### REQUIRED ACTION
Each line in the listing below that contains "discount" should be returned.
Segment Open
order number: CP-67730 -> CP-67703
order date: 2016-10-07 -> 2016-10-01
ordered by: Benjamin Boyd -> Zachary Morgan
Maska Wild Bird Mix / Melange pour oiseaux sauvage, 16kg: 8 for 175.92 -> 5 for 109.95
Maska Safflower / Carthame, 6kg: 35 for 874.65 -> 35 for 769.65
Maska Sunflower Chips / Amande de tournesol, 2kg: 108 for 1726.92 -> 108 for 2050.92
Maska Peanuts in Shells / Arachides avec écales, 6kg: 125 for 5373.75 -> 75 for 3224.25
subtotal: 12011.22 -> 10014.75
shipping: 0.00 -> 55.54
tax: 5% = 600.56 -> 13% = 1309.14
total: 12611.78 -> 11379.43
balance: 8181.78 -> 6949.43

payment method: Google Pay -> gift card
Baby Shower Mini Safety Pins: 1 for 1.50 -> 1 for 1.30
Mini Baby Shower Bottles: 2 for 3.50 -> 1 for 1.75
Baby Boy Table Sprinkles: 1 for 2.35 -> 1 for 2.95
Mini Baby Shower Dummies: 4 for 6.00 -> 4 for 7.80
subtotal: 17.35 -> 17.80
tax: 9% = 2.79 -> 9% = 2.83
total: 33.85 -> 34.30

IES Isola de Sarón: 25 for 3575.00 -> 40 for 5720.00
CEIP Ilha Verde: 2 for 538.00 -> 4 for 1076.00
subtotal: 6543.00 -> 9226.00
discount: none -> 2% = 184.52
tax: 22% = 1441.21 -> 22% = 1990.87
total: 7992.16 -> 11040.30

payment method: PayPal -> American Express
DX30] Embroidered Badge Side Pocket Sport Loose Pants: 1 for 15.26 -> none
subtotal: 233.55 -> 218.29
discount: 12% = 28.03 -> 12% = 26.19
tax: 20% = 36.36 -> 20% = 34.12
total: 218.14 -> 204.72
Segment Closed
### WRITTEN SOLUTION
discount: none -> 2% = 184.52
discount: 12% = 28.03 -> 12% = 26.19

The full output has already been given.